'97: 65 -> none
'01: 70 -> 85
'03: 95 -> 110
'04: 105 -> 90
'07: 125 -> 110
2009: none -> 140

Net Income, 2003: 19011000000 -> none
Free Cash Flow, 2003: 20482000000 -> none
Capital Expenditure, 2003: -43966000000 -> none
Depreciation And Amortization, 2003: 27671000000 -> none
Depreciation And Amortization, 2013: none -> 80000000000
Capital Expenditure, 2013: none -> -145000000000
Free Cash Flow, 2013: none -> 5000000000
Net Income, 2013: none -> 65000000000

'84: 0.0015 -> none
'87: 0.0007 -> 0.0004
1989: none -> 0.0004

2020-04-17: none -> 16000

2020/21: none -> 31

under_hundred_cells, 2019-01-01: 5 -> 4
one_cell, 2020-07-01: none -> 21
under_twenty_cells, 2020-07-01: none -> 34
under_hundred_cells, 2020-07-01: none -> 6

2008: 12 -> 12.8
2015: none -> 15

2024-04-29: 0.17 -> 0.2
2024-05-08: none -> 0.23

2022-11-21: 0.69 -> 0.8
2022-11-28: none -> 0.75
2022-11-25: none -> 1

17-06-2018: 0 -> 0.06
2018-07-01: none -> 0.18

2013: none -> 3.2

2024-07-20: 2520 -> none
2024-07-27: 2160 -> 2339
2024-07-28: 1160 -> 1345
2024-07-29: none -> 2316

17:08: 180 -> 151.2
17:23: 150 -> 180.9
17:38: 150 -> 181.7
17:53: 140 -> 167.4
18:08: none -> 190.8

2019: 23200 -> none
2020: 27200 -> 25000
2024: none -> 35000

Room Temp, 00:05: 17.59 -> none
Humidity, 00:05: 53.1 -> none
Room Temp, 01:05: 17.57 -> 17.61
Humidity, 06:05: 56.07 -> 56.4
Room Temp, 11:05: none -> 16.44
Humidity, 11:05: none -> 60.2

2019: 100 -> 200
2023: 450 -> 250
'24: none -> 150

================

▶ [WHAT YOU ARE ASKED TO DO]: Please give again, word for word, only the lines from the one holding "Room Temp, 11:05: none -> 16.44" through the end of the listing above.

▶ [ANSWER BELOW]:
Room Temp, 11:05: none -> 16.44
Humidity, 11:05: none -> 60.2

2019: 100 -> 200
2023: 450 -> 250
'24: none -> 150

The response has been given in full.